- **Description of the task**: The reply is to contain the full listing, repeated exactly, with pictures left out.
++++++++++
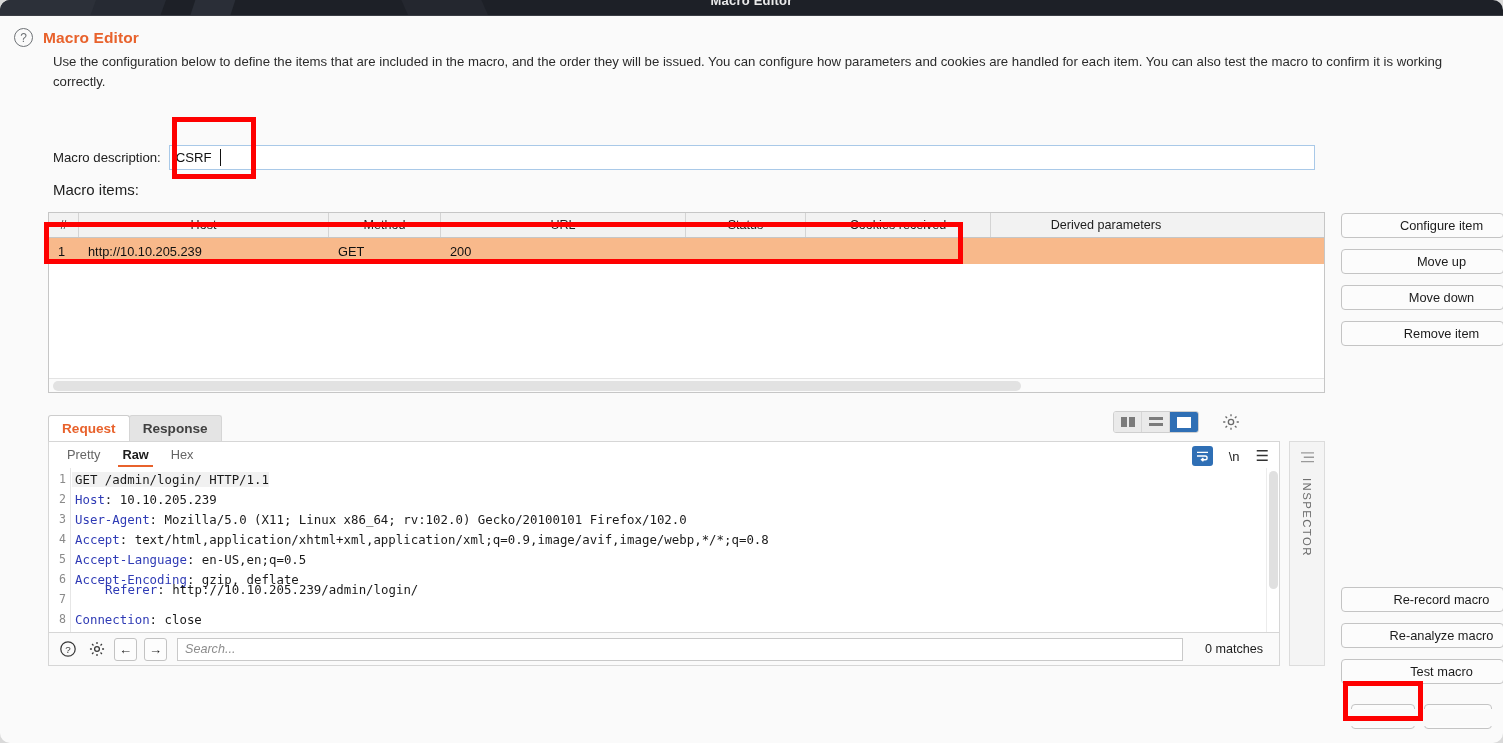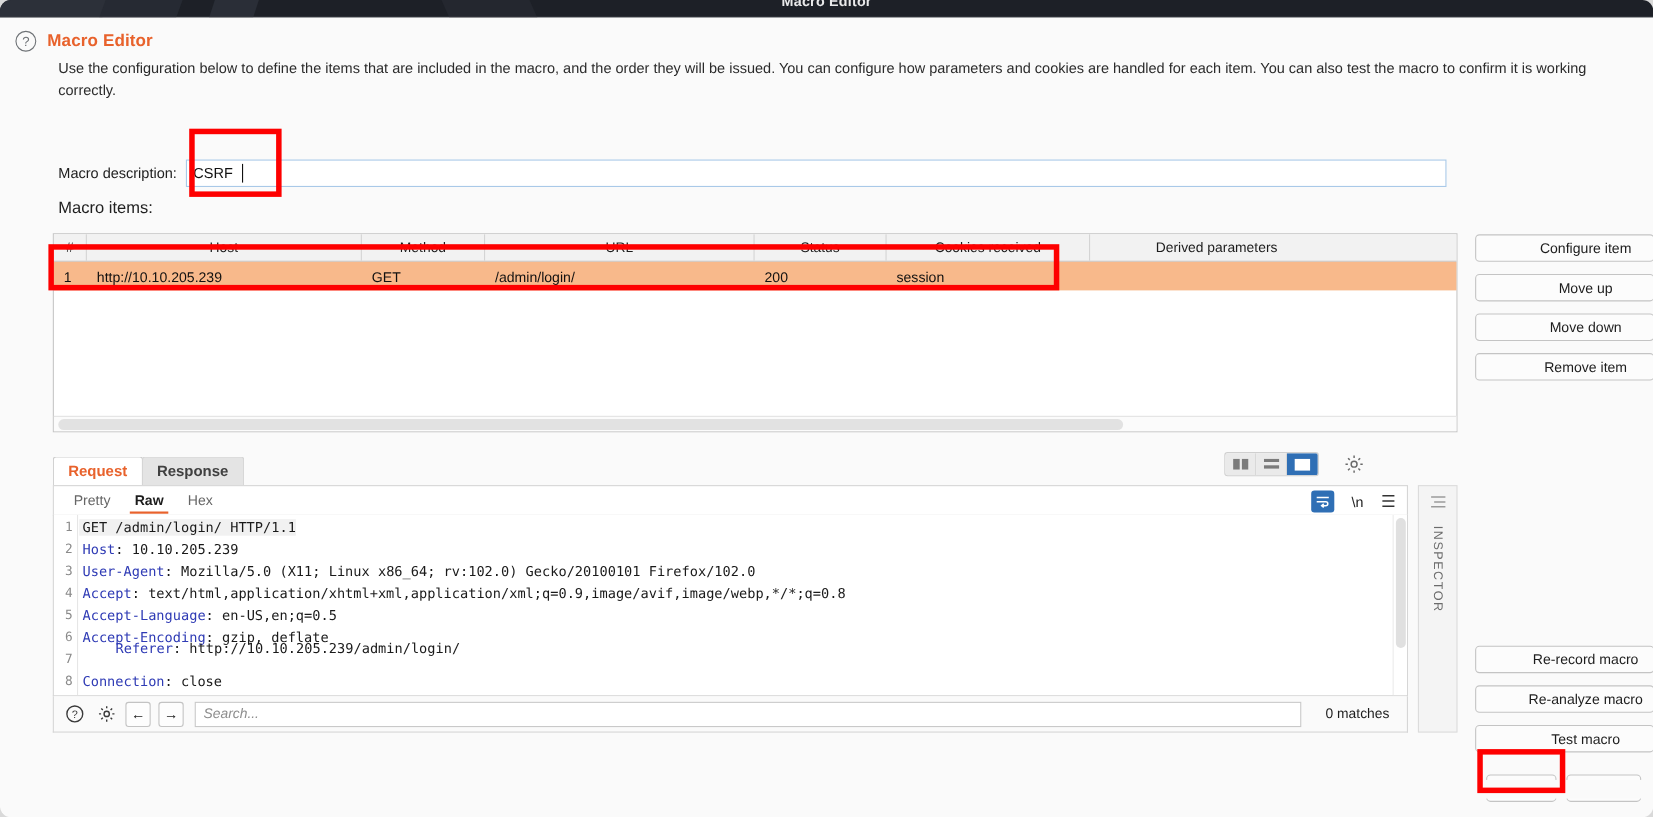"/admin/login/" div.td { html: <div>/admin/login/</div> -> none }
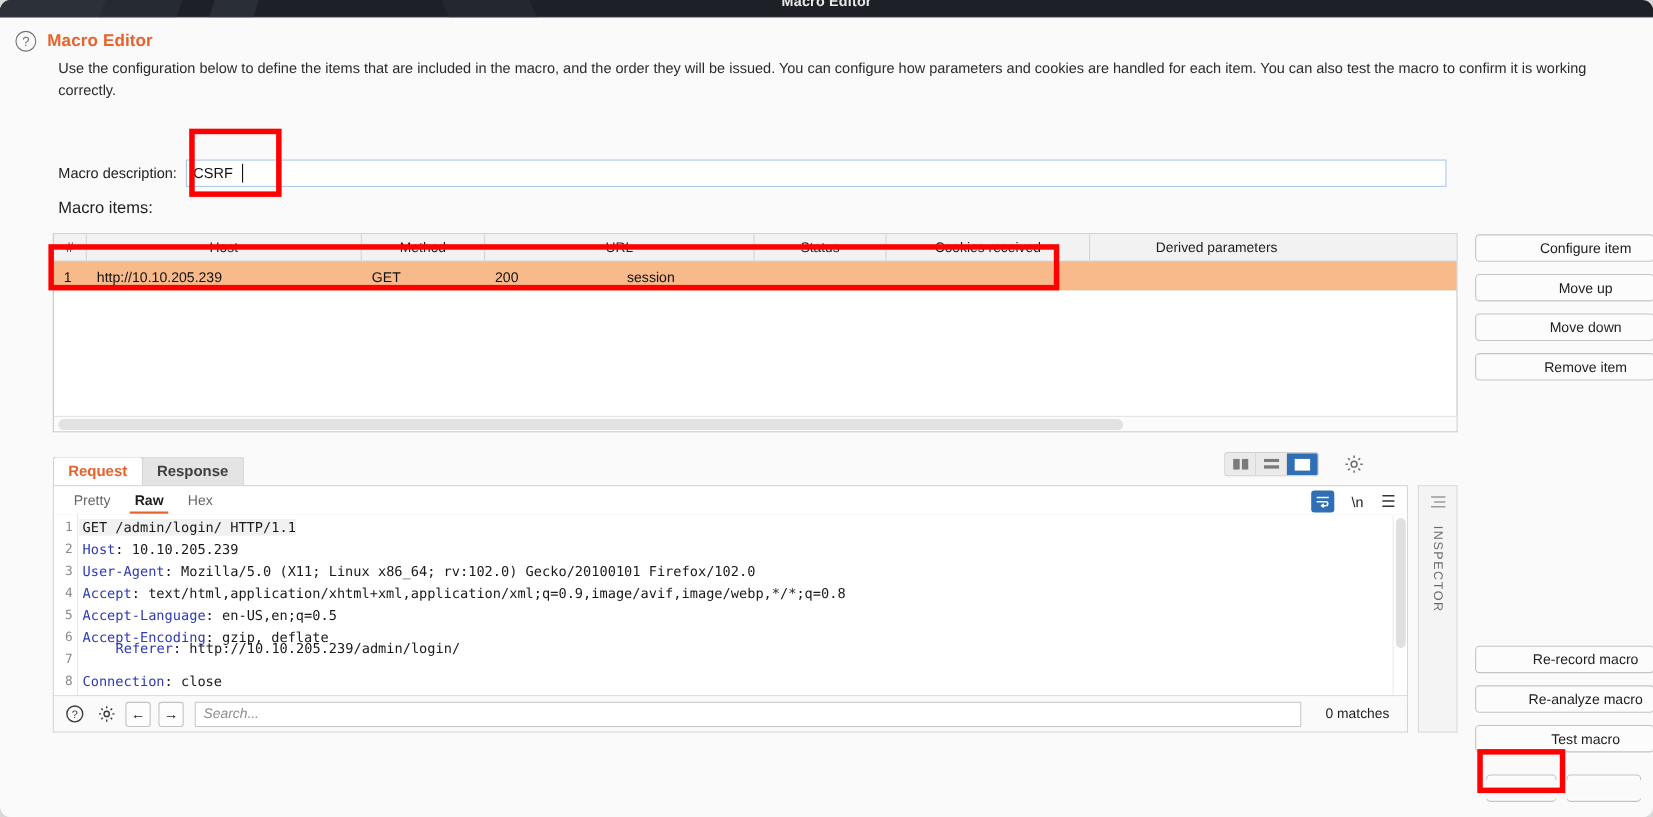"session" div.td { html: <div>session</div> -> none }
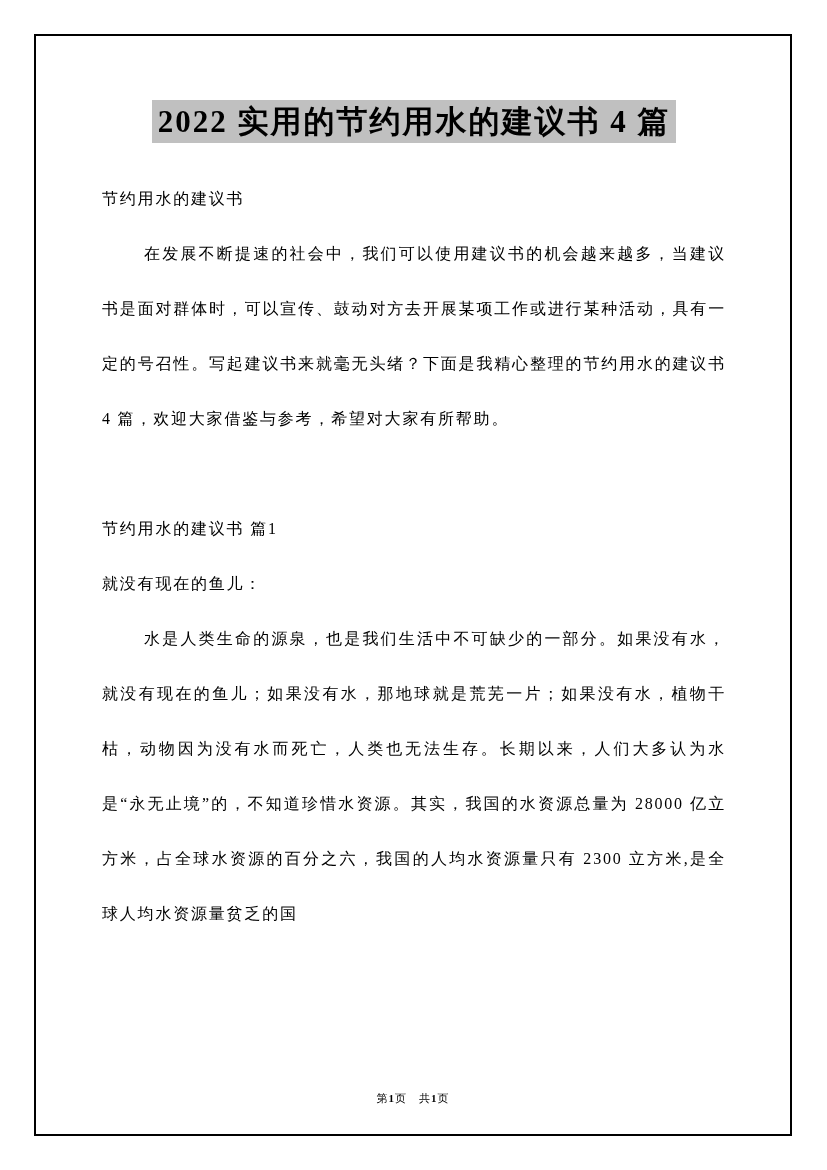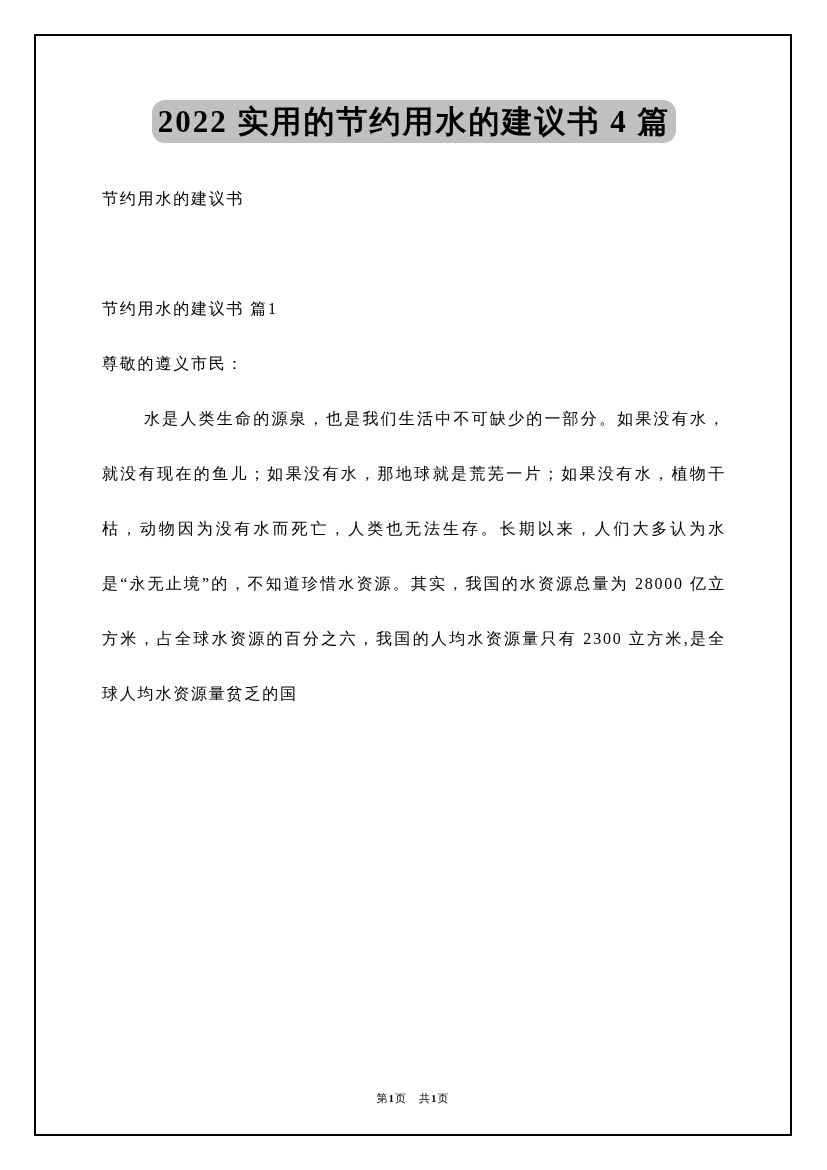"2022 实用的节约用水的建议书 4 篇" span.hl { border-radius: 13px -> none }
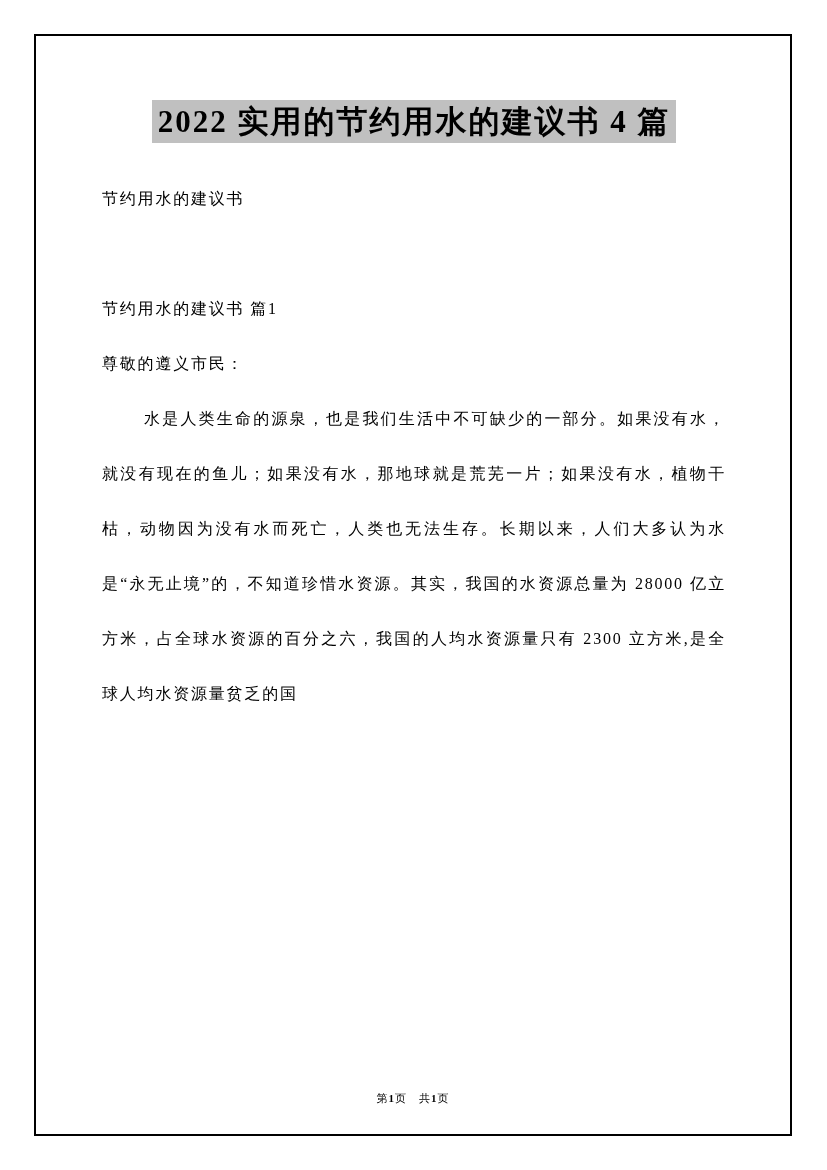"在发展不断提速的社会中，我们可以使用建议书的机会越来越多，当建议书是面对群体时，" p.para { html: none -> <p>在发展不断提速的社会中，我们可以使用建议书的机会越来越多，当建议书是面对群体时，可以宣传、鼓动对方去开展某项工作或进行某种活动，具有一定的号召性。写起建议书来就毫无头绪？下面是我精心整理的节约用水的建议书 4 篇，欢迎大家借鉴与参考，希望对大家有所帮助。</p> }
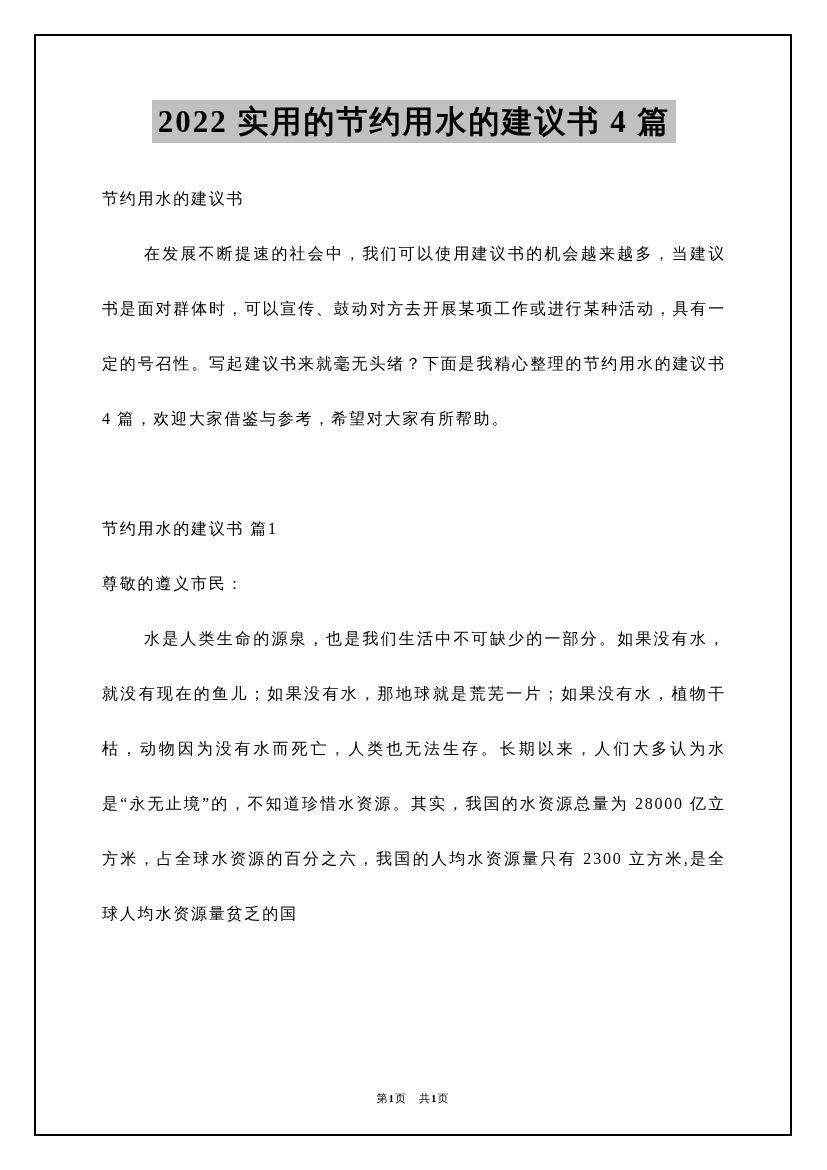"尊敬的遵义市民：" p.para { text: 尊敬的遵义市民 -> 就没有现在的鱼儿 }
++++++++++
- **Exercise solution**:
"/admin/login/" div.td { html: <div>/admin/login/</div> -> none }
"session" div.td { html: <div>session</div> -> none }
"2022 实用的节约用水的建议书 4 篇" span.hl { border-radius: 13px -> none }
"在发展不断提速的社会中，我们可以使用建议书的机会越来越多，当建议书是面对群体时，" p.para { html: none -> <p>在发展不断提速的社会中，我们可以使用建议书的机会越来越多，当建议书是面对群体时，可以宣传、鼓动对方去开展某项工作或进行某种活动，具有一定的号召性。写起建议书来就毫无头绪？下面是我精心整理的节约用水的建议书 4 篇，欢迎大家借鉴与参考，希望对大家有所帮助。</p> }
"尊敬的遵义市民：" p.para { text: 尊敬的遵义市民 -> 就没有现在的鱼儿 }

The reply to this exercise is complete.